• [INPUT RECORDS]
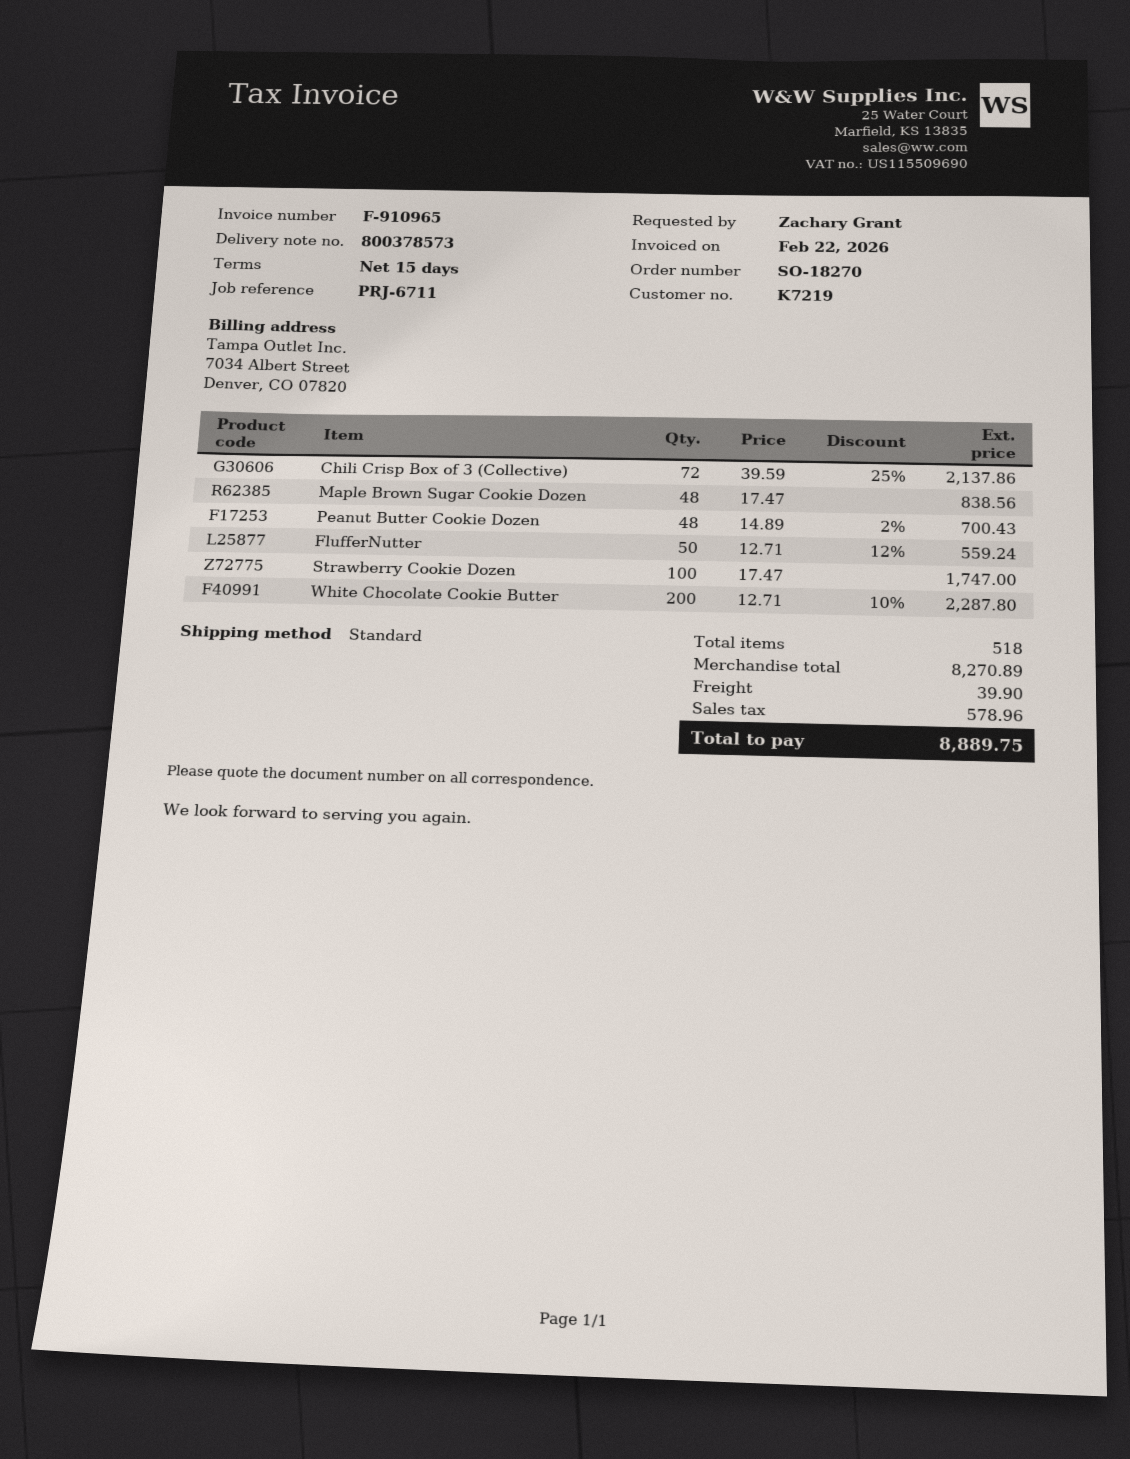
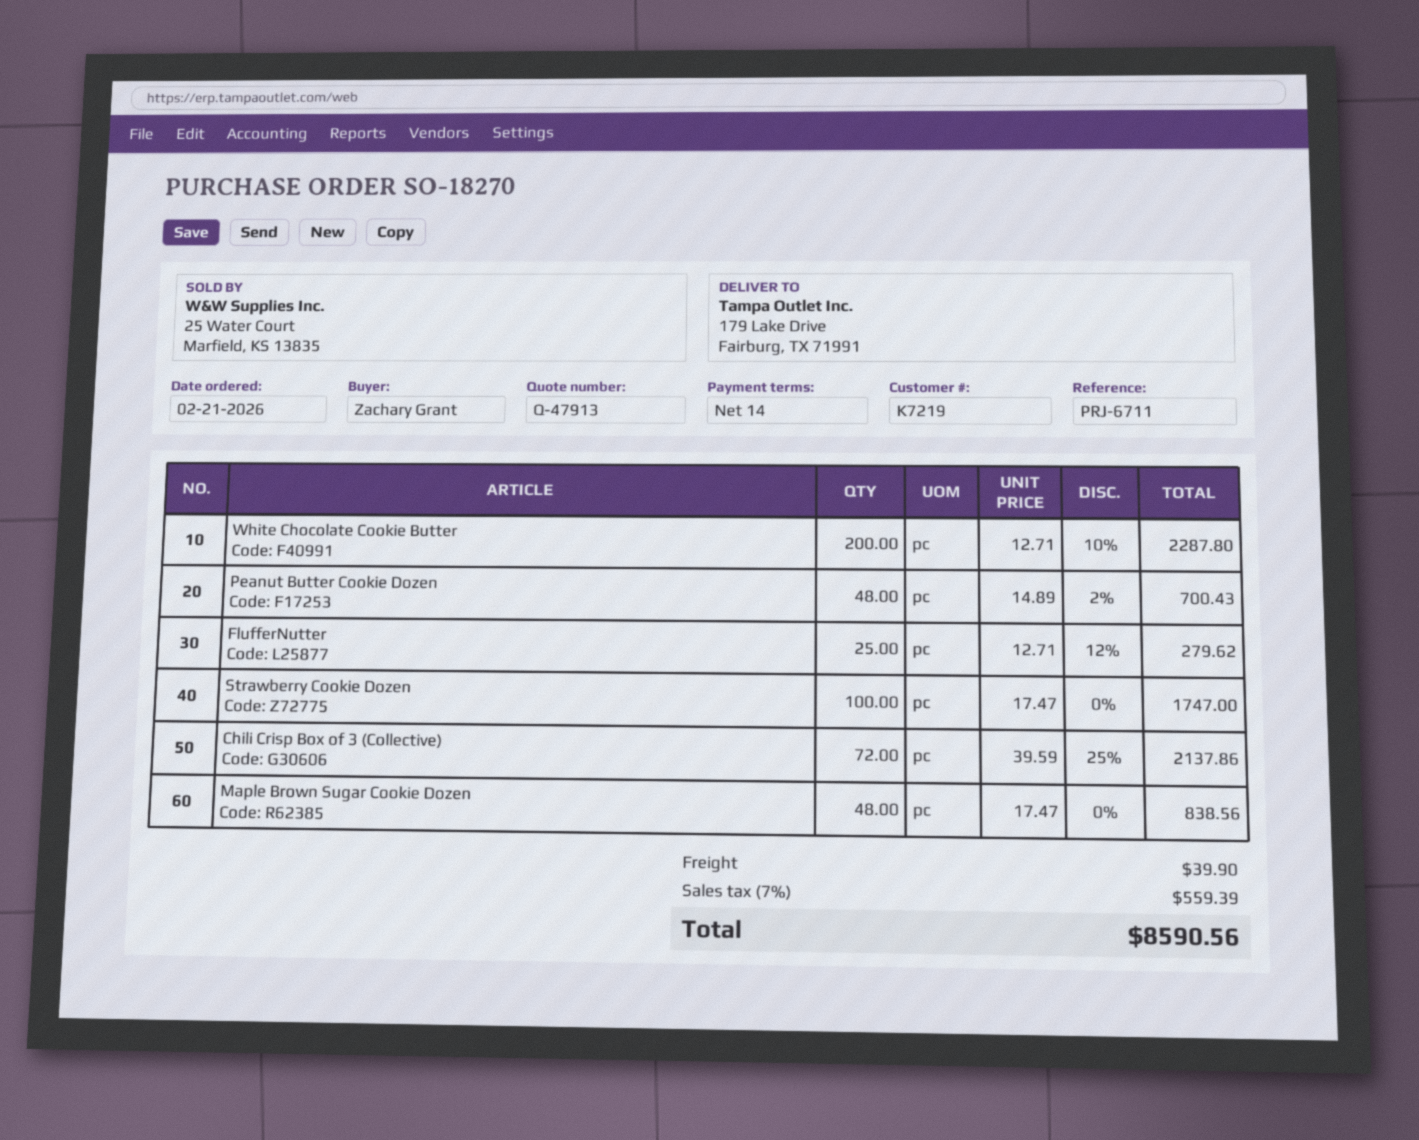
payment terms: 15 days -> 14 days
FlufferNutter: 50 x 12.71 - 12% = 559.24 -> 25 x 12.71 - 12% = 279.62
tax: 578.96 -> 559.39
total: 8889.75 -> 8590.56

* * *

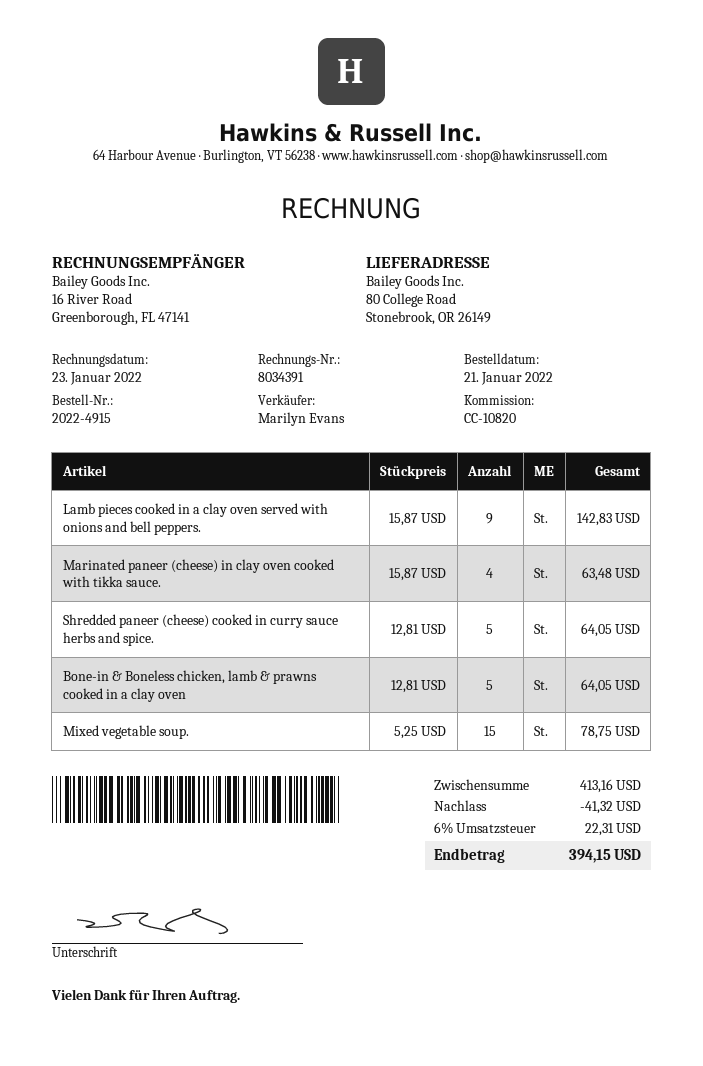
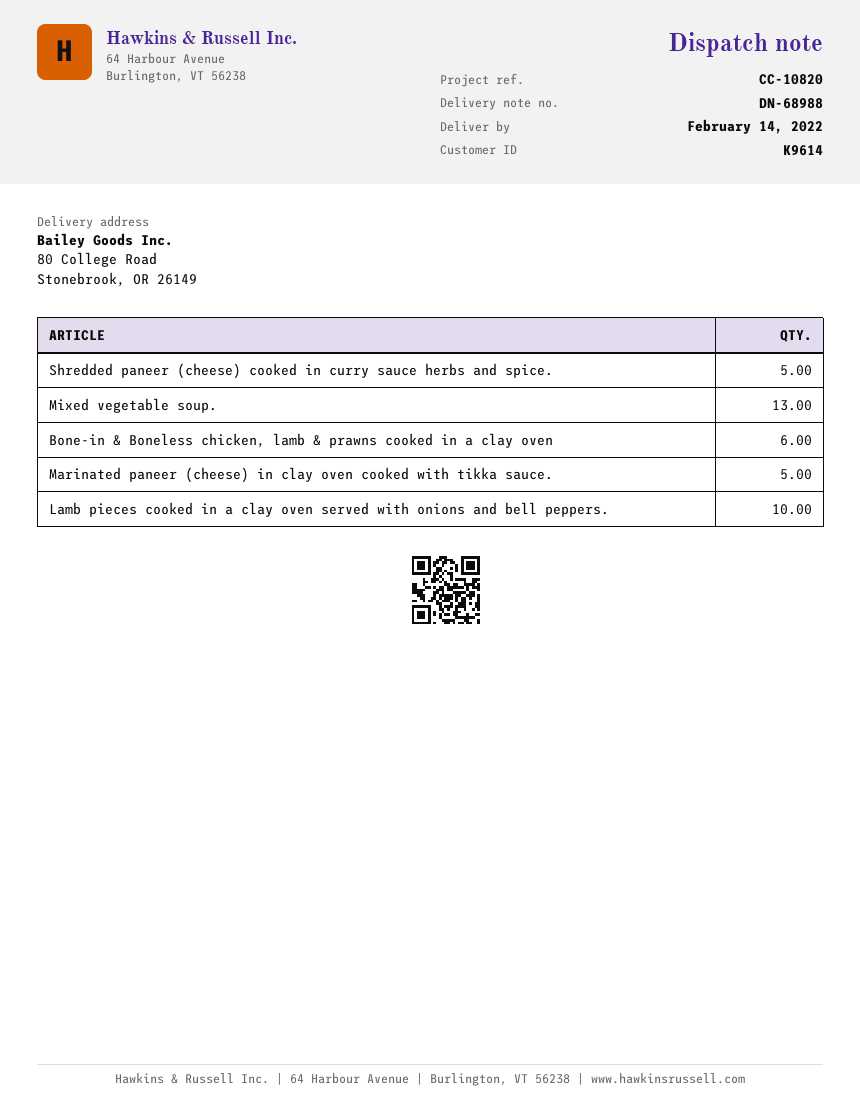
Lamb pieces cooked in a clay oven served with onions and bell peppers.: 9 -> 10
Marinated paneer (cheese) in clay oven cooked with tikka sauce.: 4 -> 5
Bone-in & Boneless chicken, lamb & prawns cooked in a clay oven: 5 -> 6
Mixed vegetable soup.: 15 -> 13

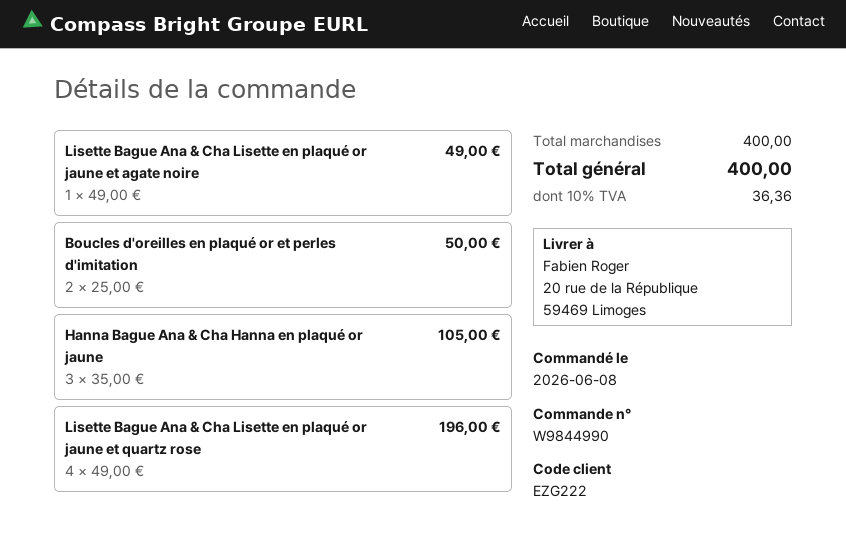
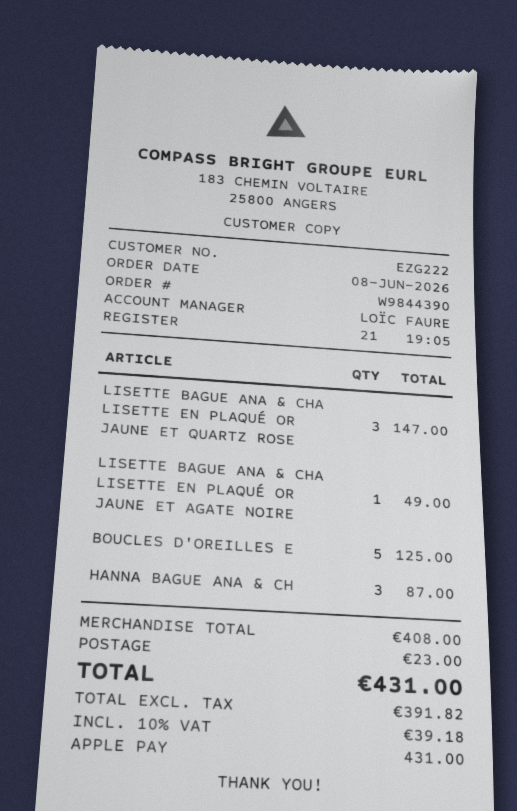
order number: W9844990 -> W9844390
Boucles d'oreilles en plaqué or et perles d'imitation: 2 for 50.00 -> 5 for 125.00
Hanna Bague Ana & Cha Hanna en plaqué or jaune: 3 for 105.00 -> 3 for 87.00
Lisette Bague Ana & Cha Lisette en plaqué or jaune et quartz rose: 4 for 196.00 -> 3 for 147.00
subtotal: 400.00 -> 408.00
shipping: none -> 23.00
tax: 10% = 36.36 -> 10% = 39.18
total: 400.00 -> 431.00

• [WHAT IS REQUIRED] Only lines containing the string "plaqué" belong in the answer; find them in the data above and copy them.

• [EXERCISE RESULT]
Boucles d'oreilles en plaqué or et perles d'imitation: 2 for 50.00 -> 5 for 125.00
Hanna Bague Ana & Cha Hanna en plaqué or jaune: 3 for 105.00 -> 3 for 87.00
Lisette Bague Ana & Cha Lisette en plaqué or jaune et quartz rose: 4 for 196.00 -> 3 for 147.00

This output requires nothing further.